「陸くんも、協力してくれて有難う」
 と陸くんの方に向き直ると、苦虫を噛み潰した顔とぶつかった。
「あの……、陸くん」
 苦虫顔がますます苦くなる。
「なんか……、怒ってる?」
「怒ってはいないけど、これからの事を考えると憂鬱」
「これからの事?」
「さっきので、僕らは一遍に注目される存在になった。これから、膨大な救助要請が
来ることになるよ。僕らの手に余るくらいのね」

 その懸念は最初から分かっている。
 だから、中洲での救助の時に残したビラに注意書きをかいておいた。
『私達は超能力救助隊 ソラシドレスキューです。
 危険が迫ったら、SNSに#ソラシドレスキューで投稿頂ければ救助に伺います。
 場所と状況を詳しく書いてください。
 それと、私達は学生です。救助活動が出来る時間は限られています。
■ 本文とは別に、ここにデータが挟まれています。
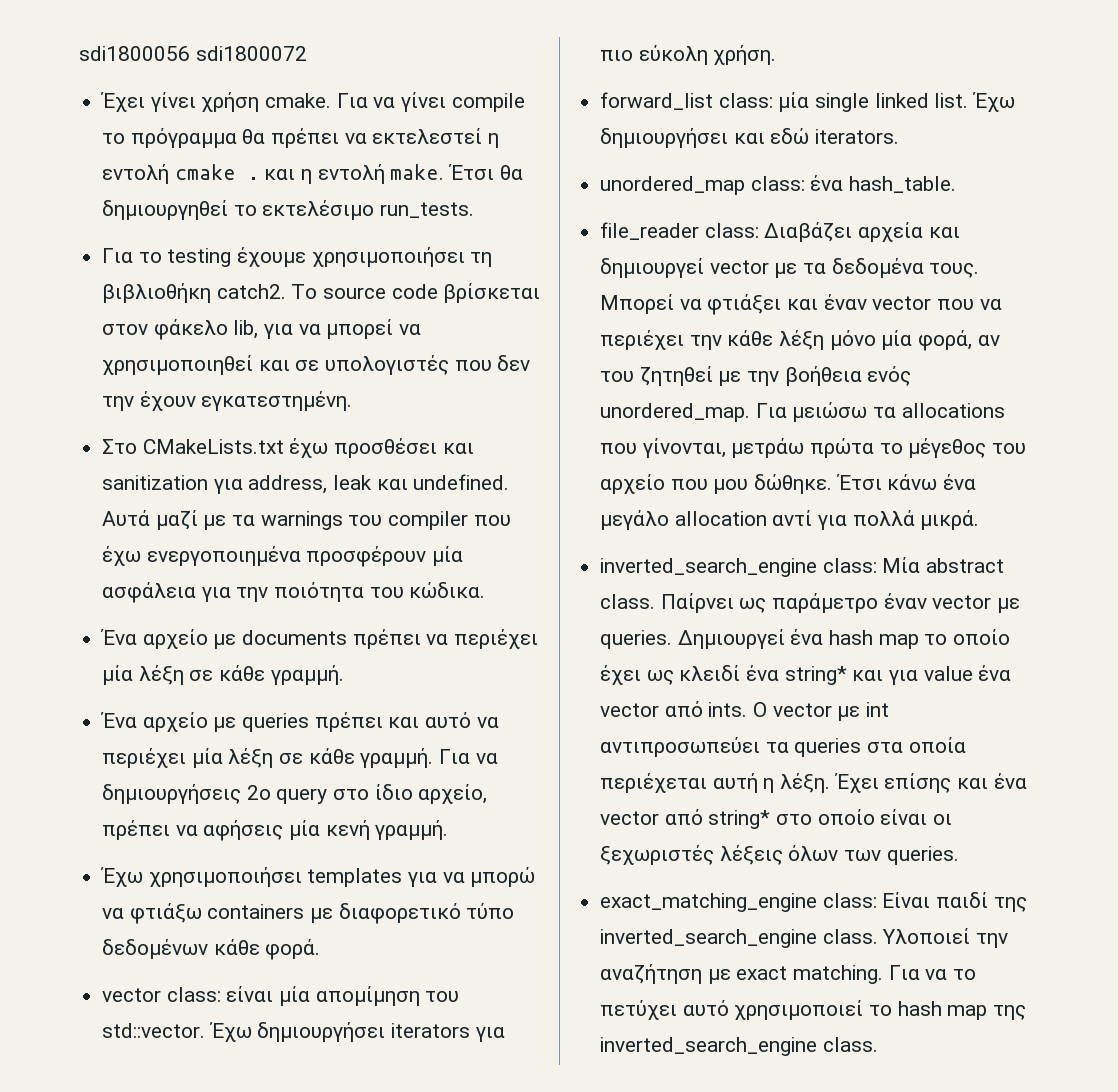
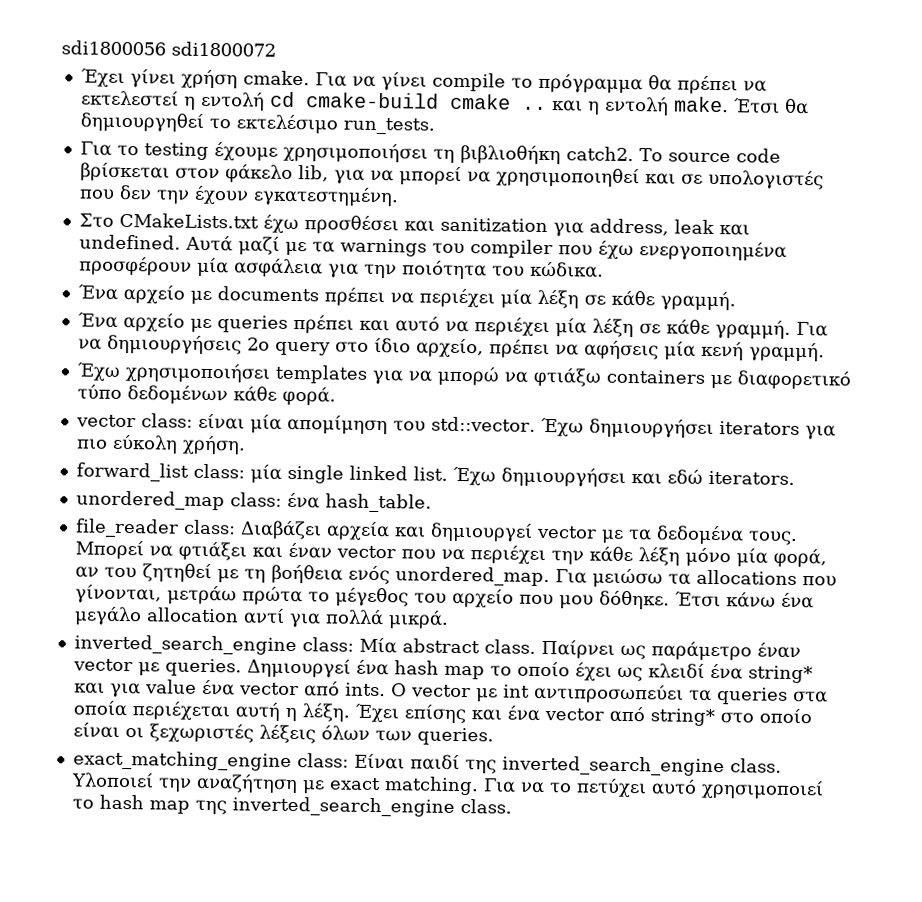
- Για να γίνει compile το πρόγραμμα θα πρέπει να εκτελεστεί η εντολή cmake . και η εντολή make.
+ Για να γίνει compile το πρόγραμμα θα πρέπει να εκτελεστεί η εντολή cd cmake-build cmake .. και η εντολή make.
- Μπορεί να φτιάξει και έναν vector που να περιέχει την κάθε λέξη μόνο μία φορά, αν του ζητηθεί με την βοήθεια ενός unordered_map.
+ Μπορεί να φτιάξει και έναν vector που να περιέχει την κάθε λέξη μόνο μία φορά, αν του ζητηθεί με τη βοήθεια ενός unordered_map.
- Για μειώσω τα allocations που γίνονται, μετράω πρώτα το μέγεθος του αρχείο που μου δώθηκε.
+ Για μειώσω τα allocations που γίνονται, μετράω πρώτα το μέγεθος του αρχείο που μου δόθηκε.

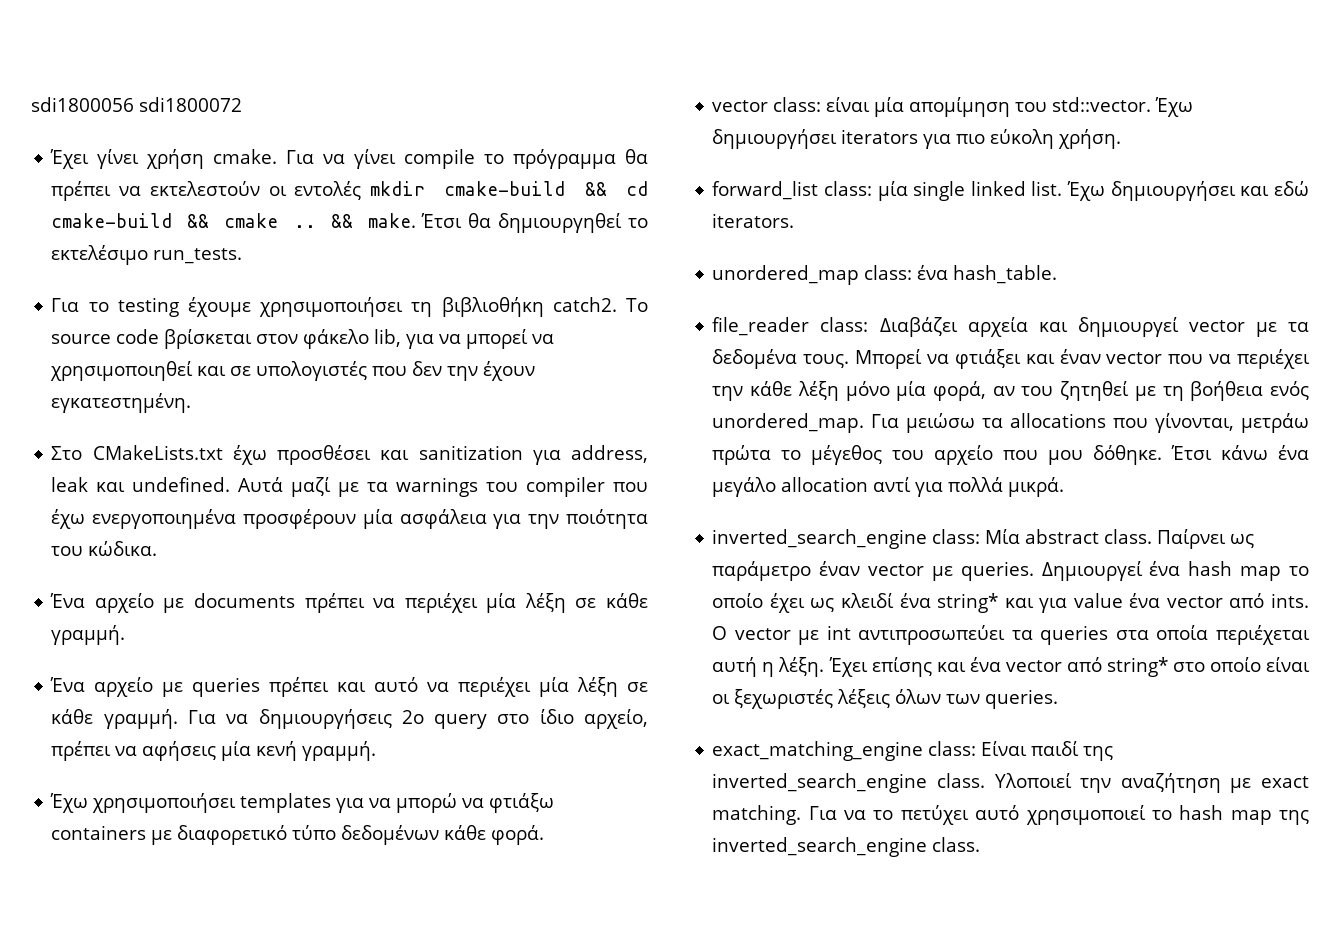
- Για να γίνει compile το πρόγραμμα θα πρέπει να εκτελεστεί η εντολή cd cmake-build cmake .. και η εντολή make.
+ Για να γίνει compile το πρόγραμμα θα πρέπει να εκτελεστούν οι εντολές mkdir cmake-build && cd cmake-build && cmake .. && make.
本当に緊急の
場合だけ、出動要請してください』

 ビラの内容をもう一度陸くんに説明する。
「それは分かってるよ。でも、世の中の人が全員、このビラの内容通り行動するとは
限らない。嘘や悪戯で救助要請されても僕達には分からない。これからの方が間違い
なく大変になるっていう事さ」
 陸くんの言葉が胸に刺さる。
 ソラシドレスキューの最初の出動は嬉しさ半分、不安半分の結果になった。